1Chapter 1
Theory of Operation
1.1 Fundamental Tenets

Bluebird is a service and network management platform for automatic node discovery, network services monitoring, operator notification of problems, events consolidation, automatic action launching and service level performance monitoring.

Scalability

The architecture must be scalable to handle the small to medium companies on a single computer and handle multiple poller approaches in a large international environment. To accomplish this, Bluebird uses a distributed architecture of a master station and one or more distributed pollers. Distributed Pollers can reside on the same processor as the master station.

Resilient and Autonomous

The architecture aspires to the goal of allowing a distributed poller to communicate with the master station only once a day. Though most people won't do this, the architecture becomes resilient to long term disconnects from the master station to a distributed poller.

For example, assume a master station process requests new nodes from a distributed poller every 5 minutes. Should the connection from the master station to the distributed poller fail, the first time it will ask for 5 minutes of data. The next time the master station talks to the distributed poller, it will ask for 10 minutes of new nodes. The third time, it will ask for 15 minutes of data etc.
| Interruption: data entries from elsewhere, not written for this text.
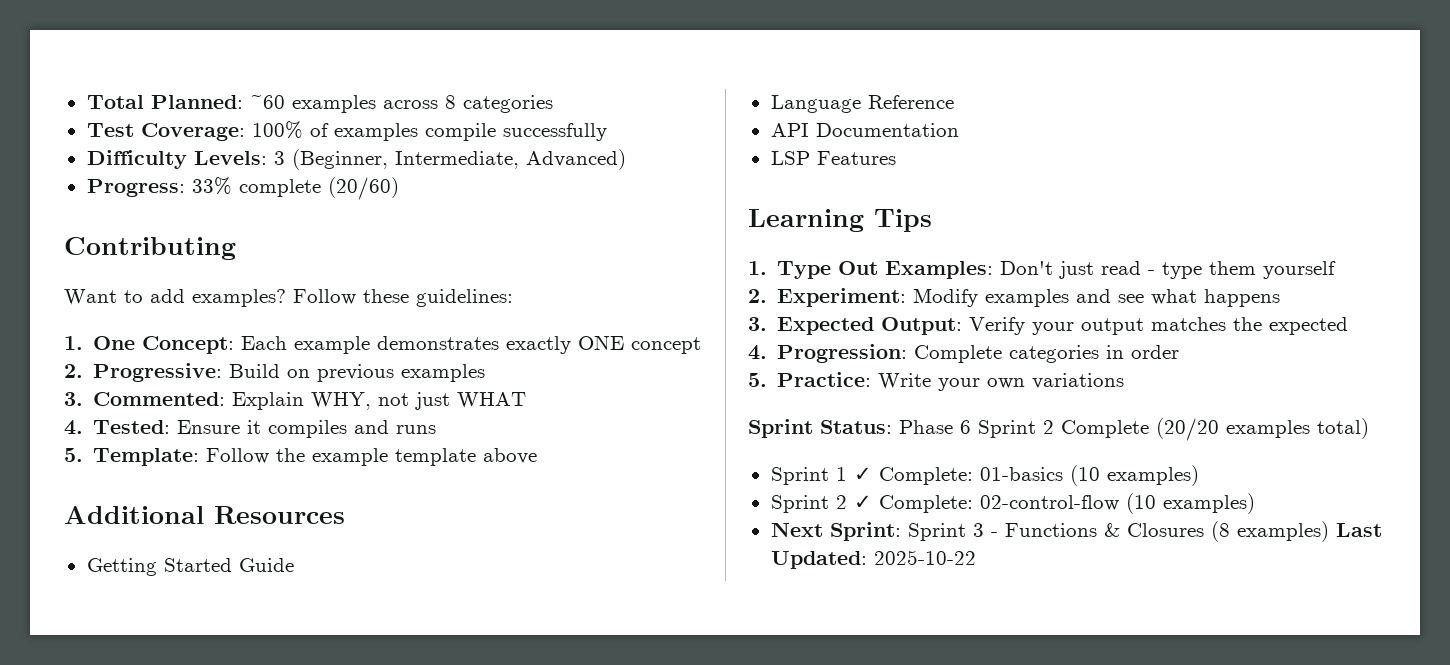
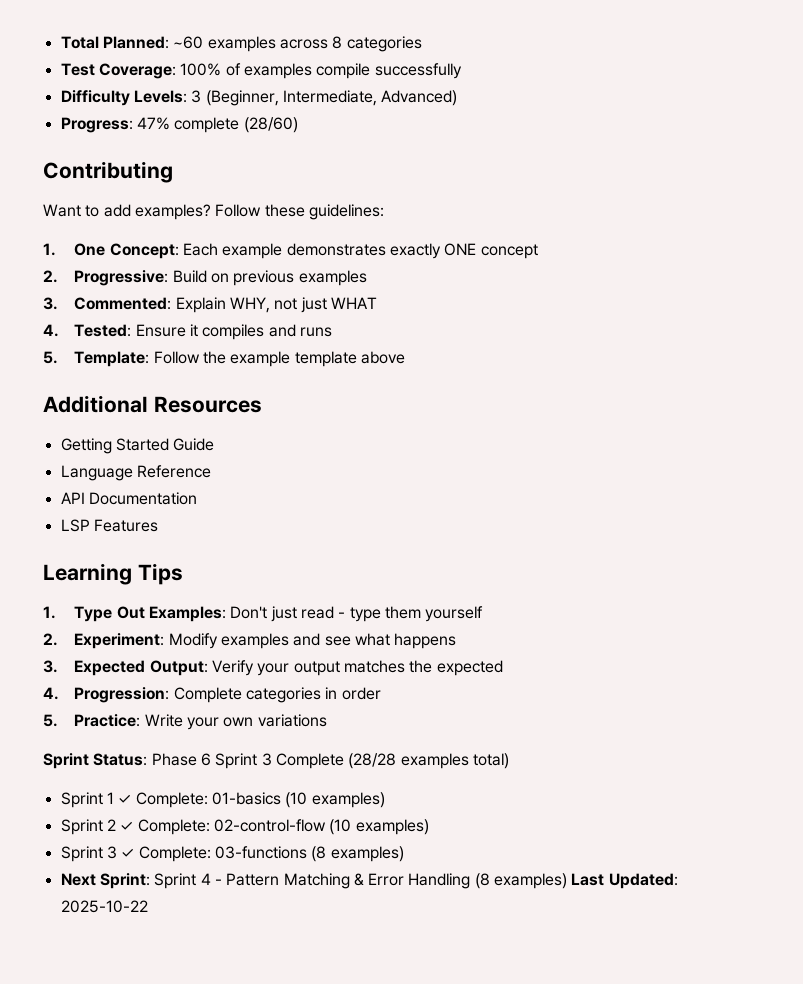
- Progress: 33% complete (20/60)
+ Progress: 47% complete (28/60)
- Sprint Status: Phase 6 Sprint 2 Complete (20/20 examples total)
+ Sprint Status: Phase 6 Sprint 3 Complete (28/28 examples total)
- Next Sprint: Sprint 3 - Functions & Closures (8 examples) Last Updated: 2025-10-22
+ Sprint 3 ✓ Complete: 03-functions (8 examples)
+ Next Sprint: Sprint 4 - Pattern Matching & Error Handling (8 examples) Last Updated: 2025-10-22

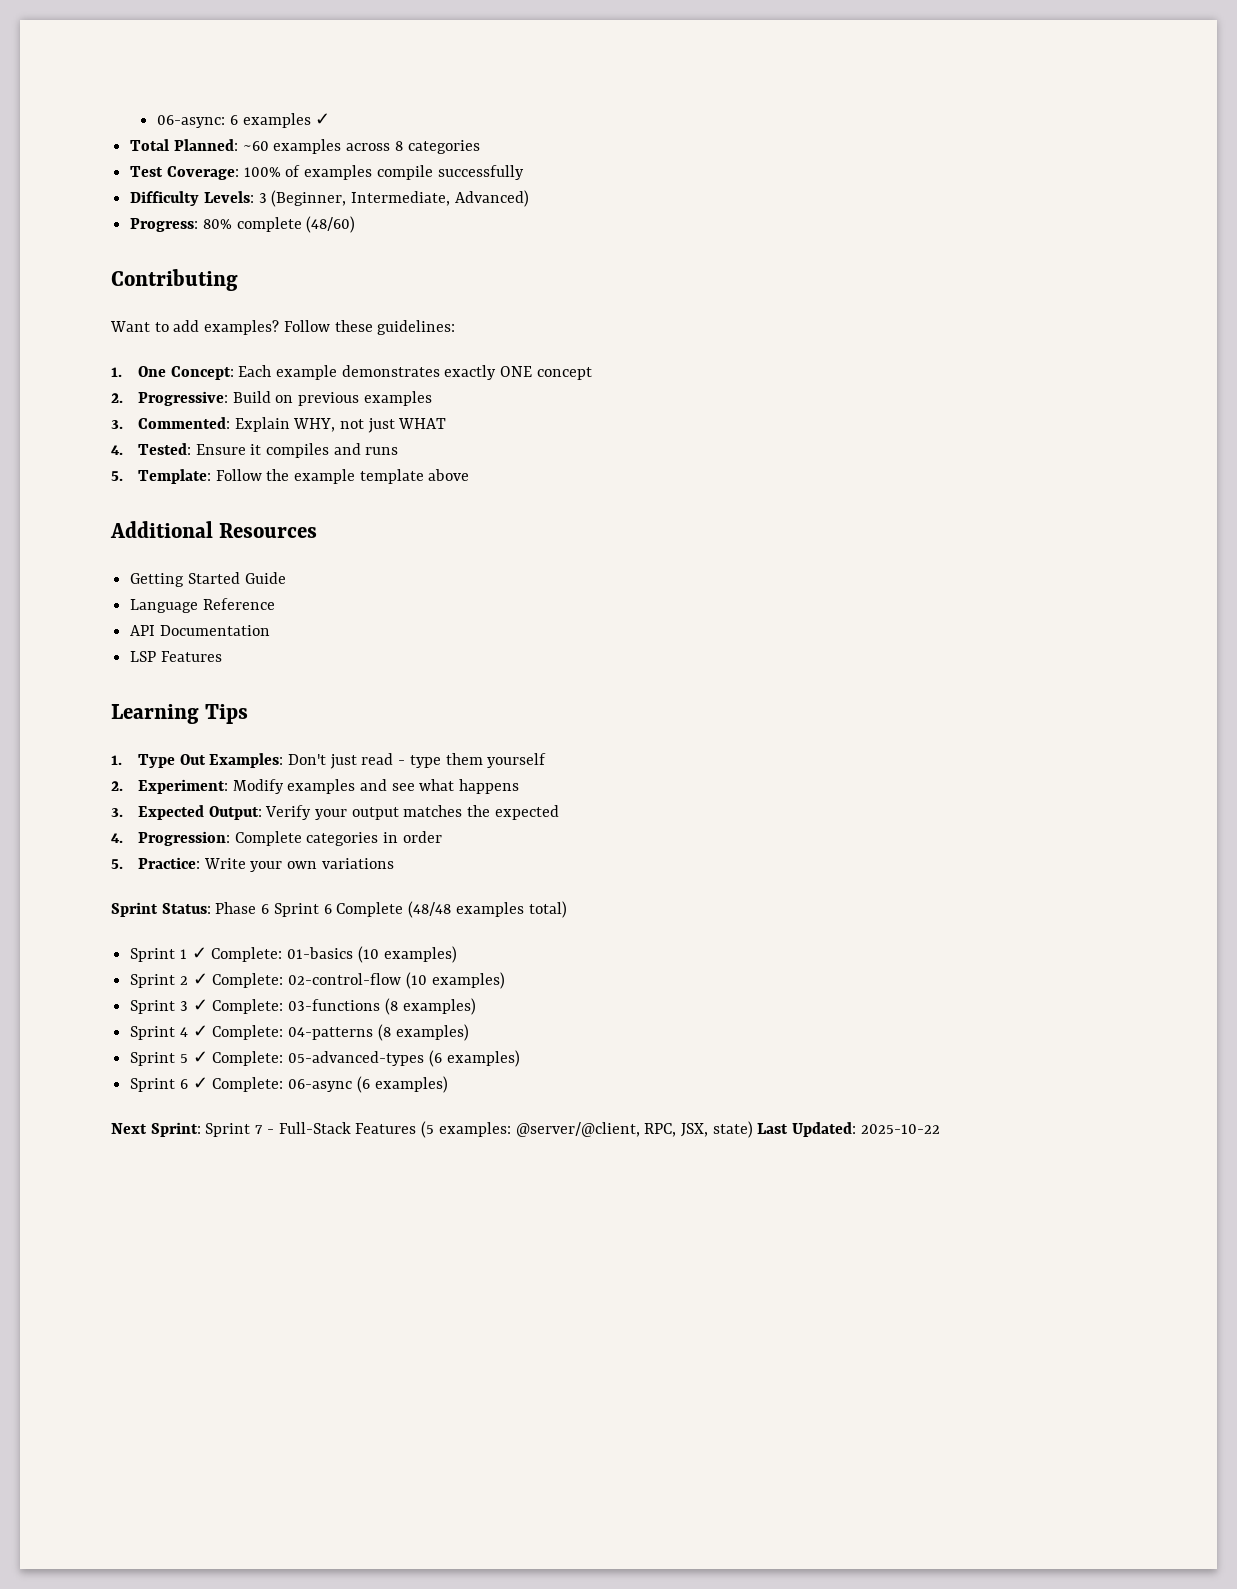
+ 06-async: 6 examples ✓
- Progress: 47% complete (28/60)
+ Progress: 80% complete (48/60)
- Sprint Status: Phase 6 Sprint 3 Complete (28/28 examples total)
+ Sprint Status: Phase 6 Sprint 6 Complete (48/48 examples total)
- Next Sprint: Sprint 4 - Pattern Matching & Error Handling (8 examples) Last Updated: 2025-10-22
+ Sprint 4 ✓ Complete: 04-patterns (8 examples)
+ Sprint 5 ✓ Complete: 05-advanced-types (6 examples)
+ Sprint 6 ✓ Complete: 06-async (6 examples)
+ Next Sprint: Sprint 7 - Full-Stack Features (5 examples: @server/@client, RPC, JSX, state) Last Updated: 2025-10-22

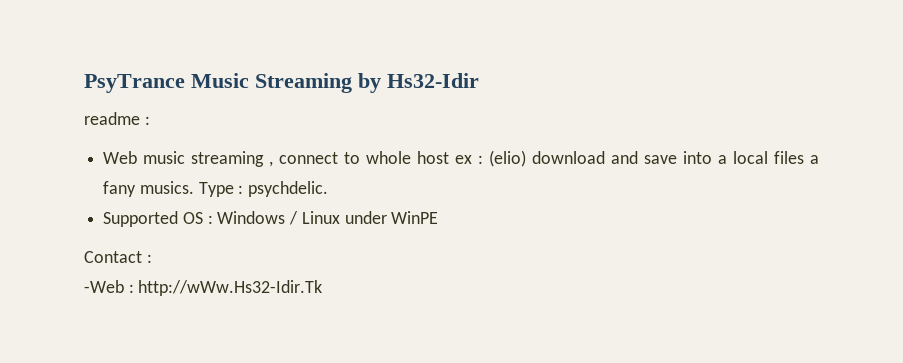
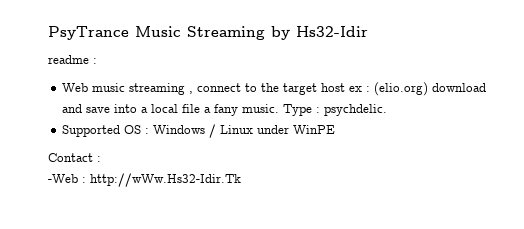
- Web music streaming , connect to whole host ex : (elio) download and save into a local files a fany musics.
+ Web music streaming , connect to the target host ex : (elio.org) download and save into a local file a fany music.

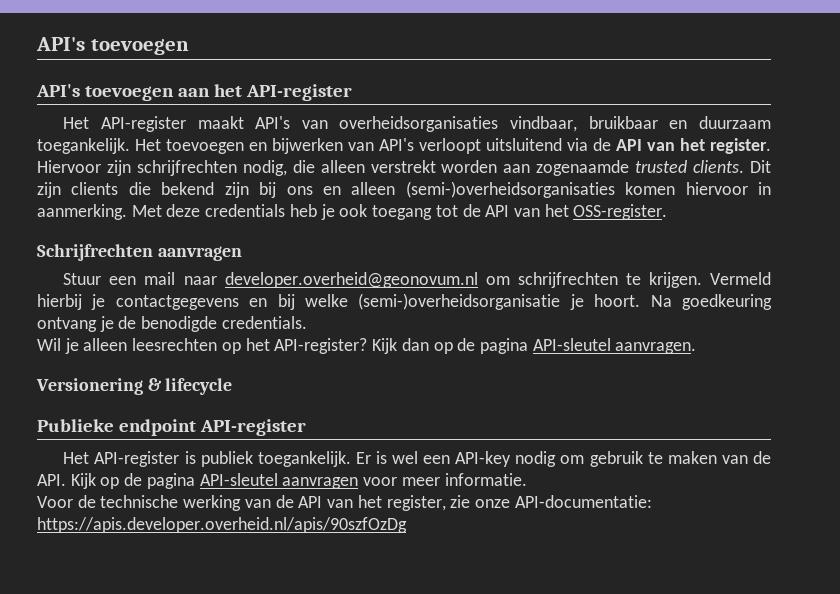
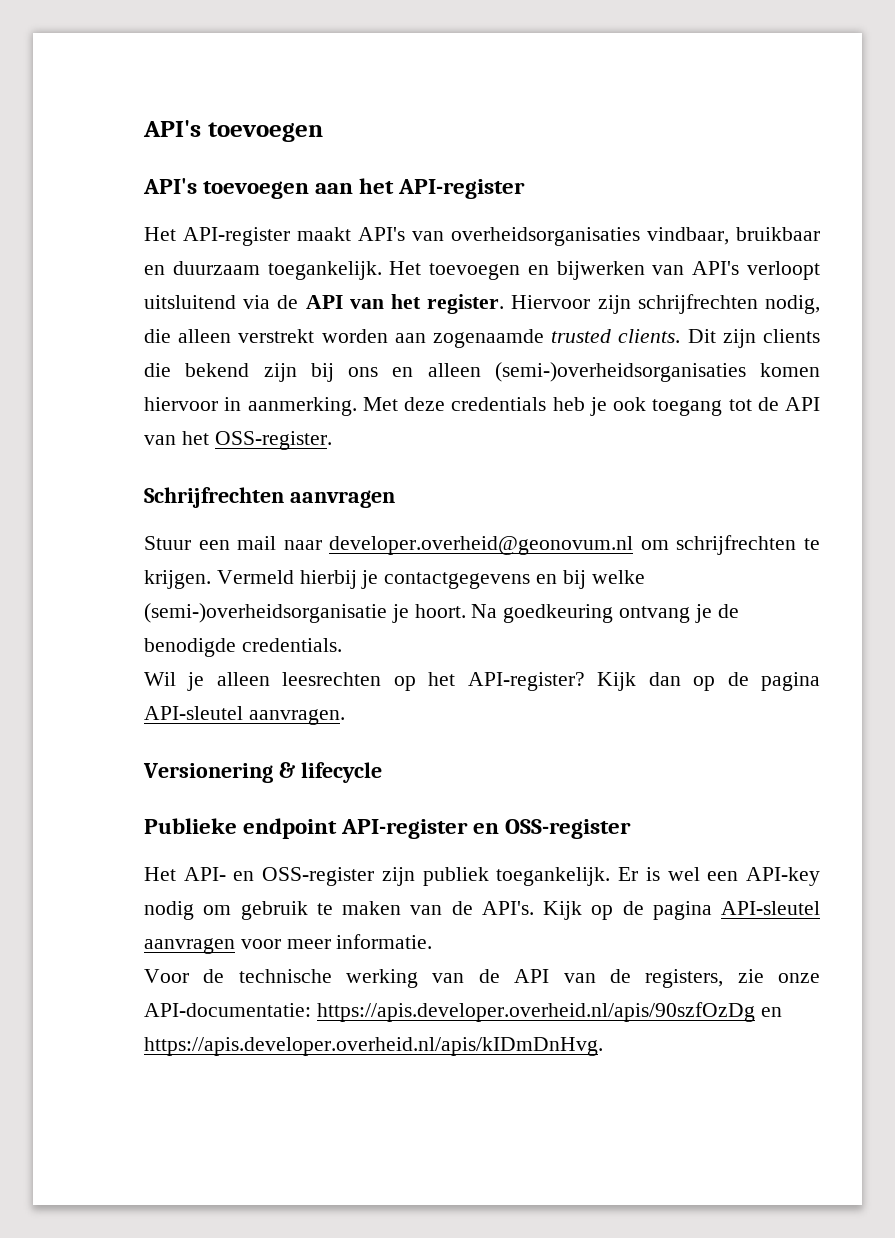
- Publieke endpoint API-register
- Het API-register is publiek toegankelijk.
+ Publieke endpoint API-register en OSS-register
+ Het API- en OSS-register zijn publiek toegankelijk.
- Er is wel een API-key nodig om gebruik te maken van de API. Kijk op de pagina API-sleutel aanvragen voor meer informatie.
+ Er is wel een API-key nodig om gebruik te maken van de API's. Kijk op de pagina API-sleutel aanvragen voor meer informatie.
- Voor de technische werking van de API van het register, zie onze API-documentatie: https://apis.developer.overheid.nl/apis/90szfOzDg
+ Voor de technische werking van de API van de registers, zie onze API-documentatie: https://apis.developer.overheid.nl/apis/90szfOzDg en https://apis.developer.overheid.nl/apis/kIDmDnHvg.

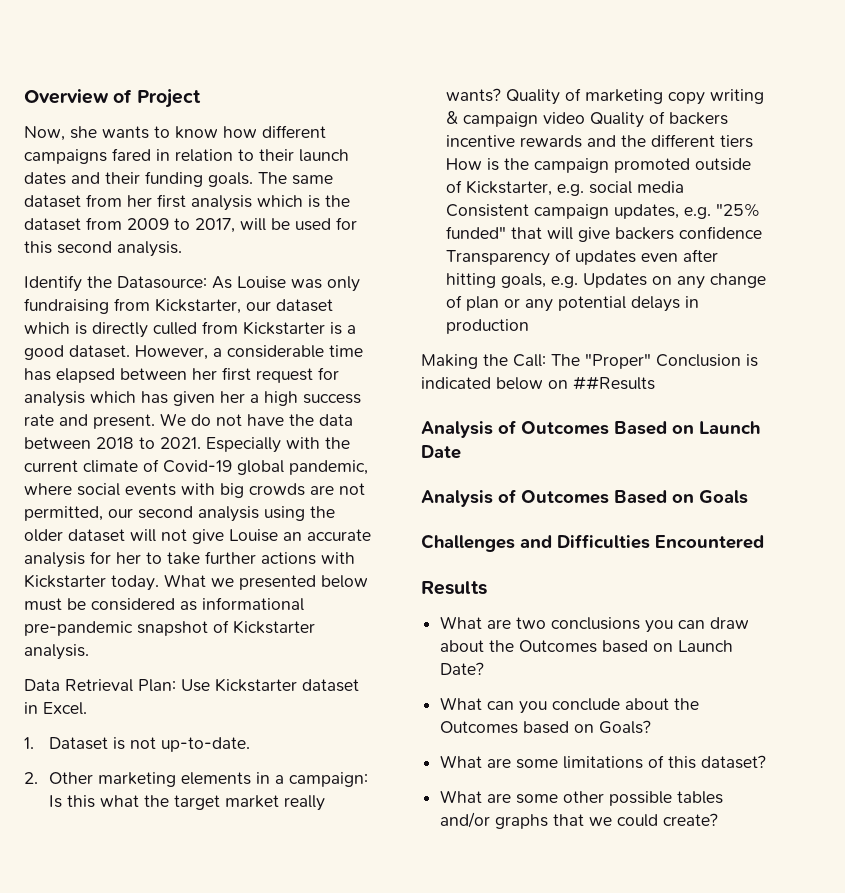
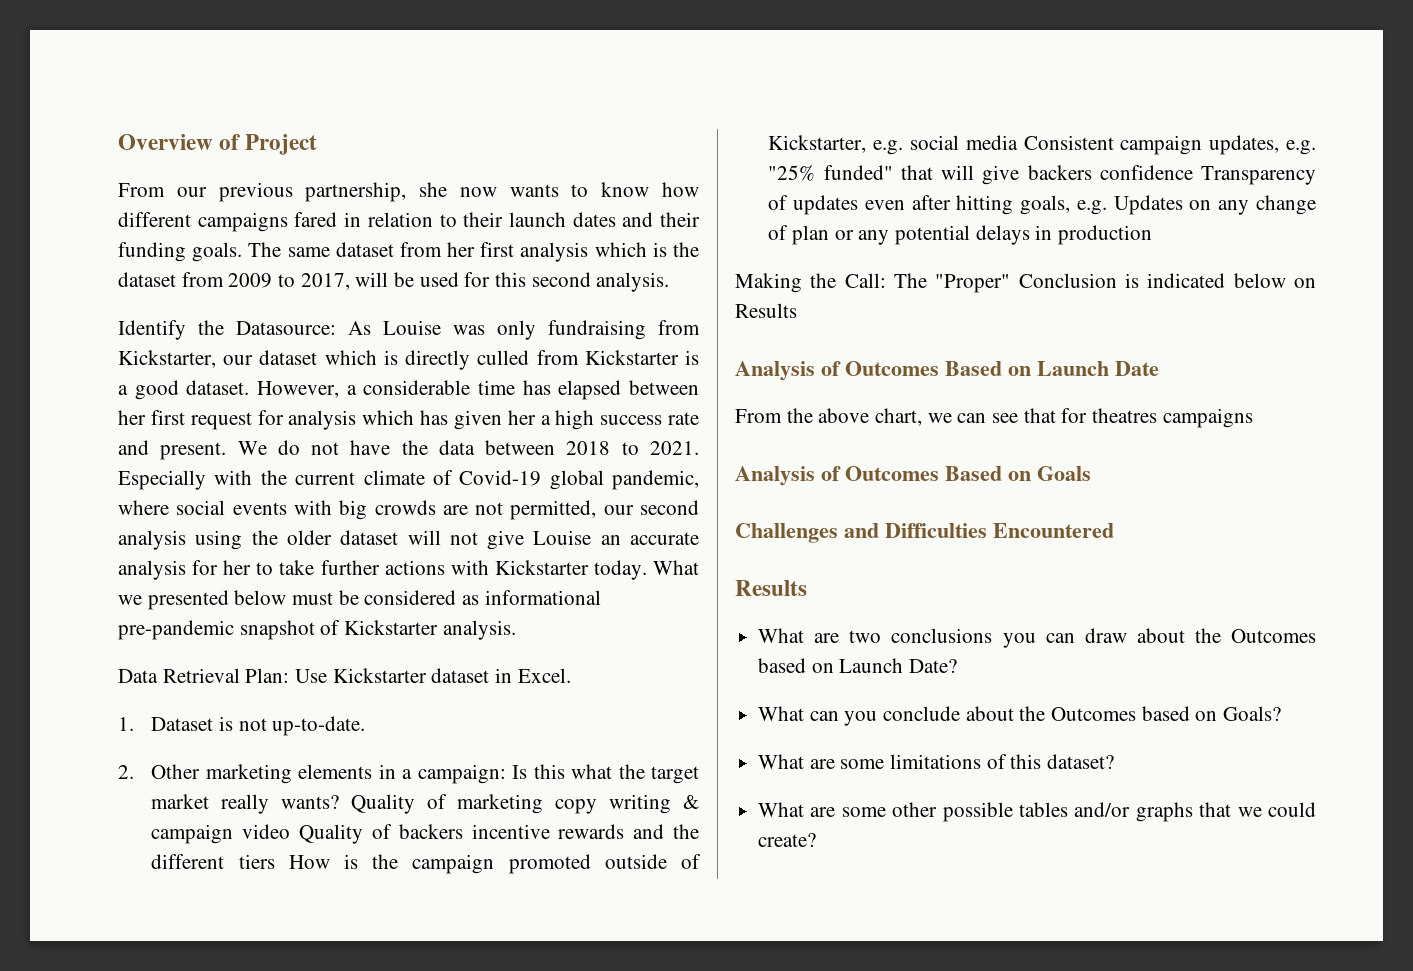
- Now, she wants to know how different campaigns fared in relation to their launch dates and their funding goals.
+ From our previous partnership, she now wants to know how different campaigns fared in relation to their launch dates and their funding goals.
- Making the Call: The "Proper" Conclusion is indicated below on ##Results
+ Making the Call: The "Proper" Conclusion is indicated below on Results
+ From the above chart, we can see that for theatres campaigns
When the connection between the two is established, it will download all the missing data and they will be back in synch.

Open Architecture

Using JAVA, XML, SOAP, JSDT and servlets to communicate between the various components allows an open approach where any application which can understand XML can communicate with the most intimate areas of the product. For example, if an application would like to get events from a distributed poller, it merely queries the servlet on the distributed poller using a well defined XML data stream. The poller returns the requested events in XML. This approach opens the architecture to non-programmers and scripters. The only requirement is an XML parser.

Service Management

Rather than focus solely on ICMP for determining availability of the network, Bluebird uses "synthetic transactions" to probe various services on a device. Bluebird views a network device as a series of services, including ICMP, SMTP, DNS, HTTP etc.

Service Level Orientation

Bluebird eschews the idea of topological presentation of the network for a rule-based, statistical view of the network. Rather than watching red and green icons blink on and off, Bluebird presents problems as histograms effecting service levels. If a machine fails but is not of interest, the service levels are not effected and notification is suppressed.

Deterministic

For limiting traffic generated by a network management system, Bluebird deploys "Bandwidth Trolls" to provide deterministic control of critical polling functions. Bandwidth Trolls throttle back Bluebird processes to pre-determined, user-defined traffic levels.

Discovery

Network devices are automatically discovered using IP, (or SNMP or other protocols) queried for applicability, and added to an object database.

Thread Technology

Pollers and other real-time components take advantage of threaded technology to eliminate queuing overhead, improve responsiveness and take advantage of multi-processor hardware technology.

Graphical

Bluebird administration utilizes graphical metaphors for all configuration and maintenance tasks to reduce the time to learn and understand the product.

Filters

Bluebird administration is rule based to reduce administration and maintenance of the platform.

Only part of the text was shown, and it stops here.